Information given>

----

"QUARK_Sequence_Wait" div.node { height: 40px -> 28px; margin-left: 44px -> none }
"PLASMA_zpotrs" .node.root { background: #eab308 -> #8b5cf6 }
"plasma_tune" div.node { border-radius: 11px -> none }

----

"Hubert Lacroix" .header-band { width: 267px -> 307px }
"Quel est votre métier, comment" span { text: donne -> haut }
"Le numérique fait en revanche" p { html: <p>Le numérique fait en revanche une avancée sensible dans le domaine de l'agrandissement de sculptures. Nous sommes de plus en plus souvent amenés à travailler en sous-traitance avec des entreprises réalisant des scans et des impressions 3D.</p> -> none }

----

Task details> Copy the records above exactly, beginning at the line that contains "height: 40px ->" and stopping after the line that contains "border-radius: 11px ->".

Output for this task>
"QUARK_Sequence_Wait" div.node { height: 40px -> 28px; margin-left: 44px -> none }
"PLASMA_zpotrs" .node.root { background: #eab308 -> #8b5cf6 }
"plasma_tune" div.node { border-radius: 11px -> none }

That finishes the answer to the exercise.